Work order: The required output is the line containing "harmony with nature." through the final line of the material below, printed exactly, with no other lines.

* * *

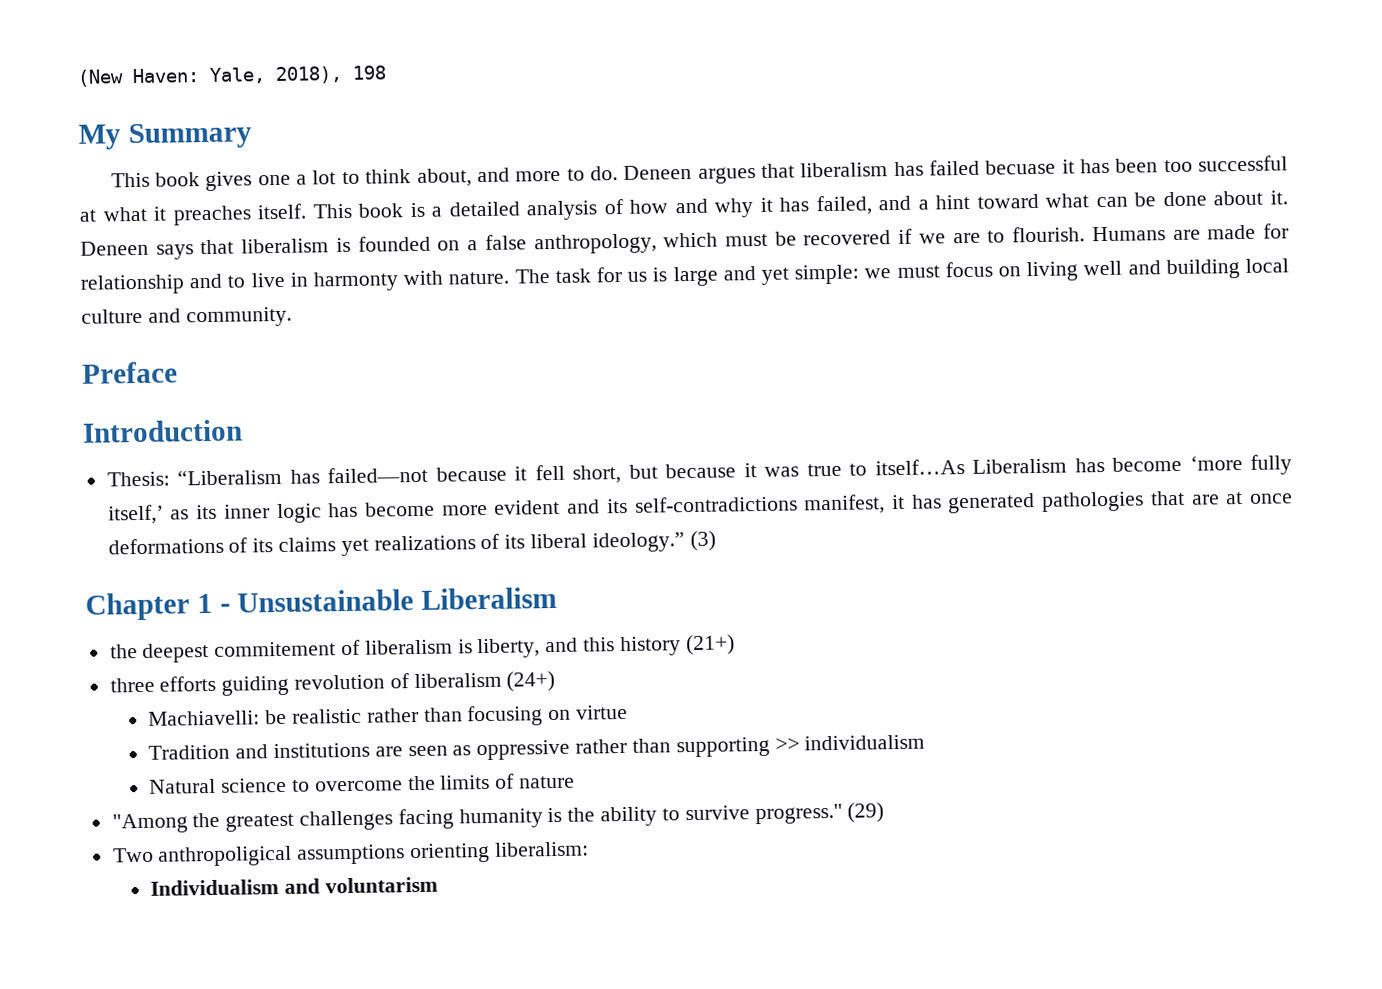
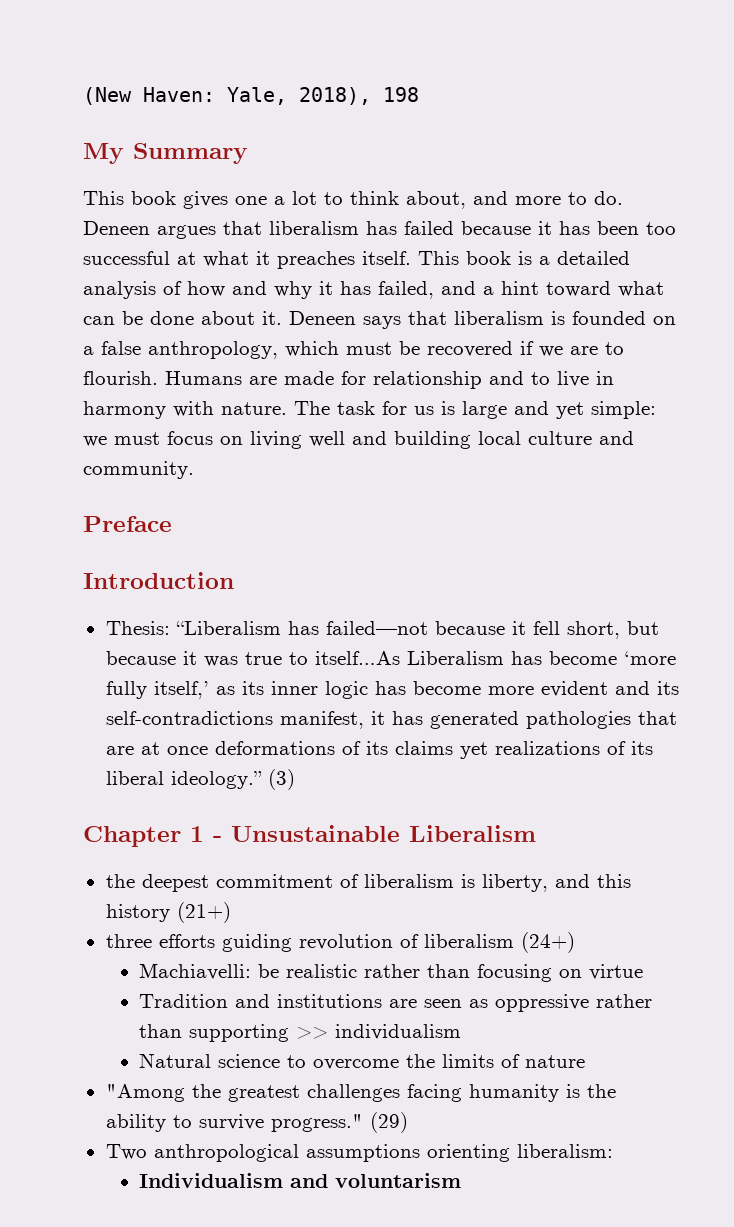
- Deneen argues that liberalism has failed becuase it has been too successful at what it preaches itself.
+ Deneen argues that liberalism has failed because it has been too successful at what it preaches itself.
- Humans are made for relationship and to live in harmonty with nature.
+ Humans are made for relationship and to live in harmony with nature.
- the deepest commitement of liberalism is liberty, and this history (21+)
+ the deepest commitment of liberalism is liberty, and this history (21+)
- Two anthropoligical assumptions orienting liberalism:
+ Two anthropological assumptions orienting liberalism:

* * *

Finished task:
+ Humans are made for relationship and to live in harmony with nature.
- the deepest commitement of liberalism is liberty, and this history (21+)
+ the deepest commitment of liberalism is liberty, and this history (21+)
- Two anthropoligical assumptions orienting liberalism:
+ Two anthropological assumptions orienting liberalism:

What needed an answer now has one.